'Black Ops' Implicated in Jill Carroll Kidnapping
12 January, 2006 14:00GMT
There are clear signs that the kidnapping of the still-missing American journalist, Jill Carroll was a political act closely tied to U.S. interests relating to the Sunni opposition in Iraq.
The 28-year-old freelancer for The Christian Science Monitor was ambushed by gunmen in Baghdad last Saturday morning. Her Iraqi interpreter, who carried press ID was killed during the incident. No group has claimed responsibility.
On the face of it just another of Iraq's many kidnappings. But when we examine the timing, location and events subsequent to the abduction, they point to collusion involving the U.S. --or worse still, an American-inspired 'Black Ops' gambit.
The very day Jill Carroll was taken, President Jalal Talabani said that Iraq's political groups could form a coalition government within weeks. Forming a government including Sunnis is a key American goal because it could rob the resistance of political support. But the Association of Muslim Scholars(AMS), which is the intellectual backbone of the Iraqi resistance, is a significant impediment to the formation of such a government.

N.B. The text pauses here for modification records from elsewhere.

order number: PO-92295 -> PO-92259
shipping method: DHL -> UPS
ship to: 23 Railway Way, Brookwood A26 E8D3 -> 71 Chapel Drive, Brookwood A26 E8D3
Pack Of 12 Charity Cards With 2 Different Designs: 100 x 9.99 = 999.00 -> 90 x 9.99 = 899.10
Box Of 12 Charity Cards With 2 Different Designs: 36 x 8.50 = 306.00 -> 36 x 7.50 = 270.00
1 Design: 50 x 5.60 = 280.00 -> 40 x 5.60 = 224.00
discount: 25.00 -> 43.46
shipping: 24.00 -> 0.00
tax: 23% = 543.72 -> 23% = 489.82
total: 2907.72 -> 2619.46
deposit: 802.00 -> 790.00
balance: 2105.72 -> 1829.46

The following day, Sunday morning, before dawn and ahead of a meeting between Talibani and Adnan al-Dulaimi, the leader of the largely Sunni Iraqi Accordance Front, U.S. troops raided the Umm al-Qora mosque complex, headquarters of the AMS. They used explosive charges used to blow out door locks, smashed windows, arrested half a dozen people and ransacked offices.
Later that Sunday, following that high-level meting with President Talibani, al-Dulaimi said significant progress had been made in their efforts to form a government of national unity. "Talabani and I have an identical point of view regarding the formation of a national unity government based on consensus,'' al-Dulaimi said.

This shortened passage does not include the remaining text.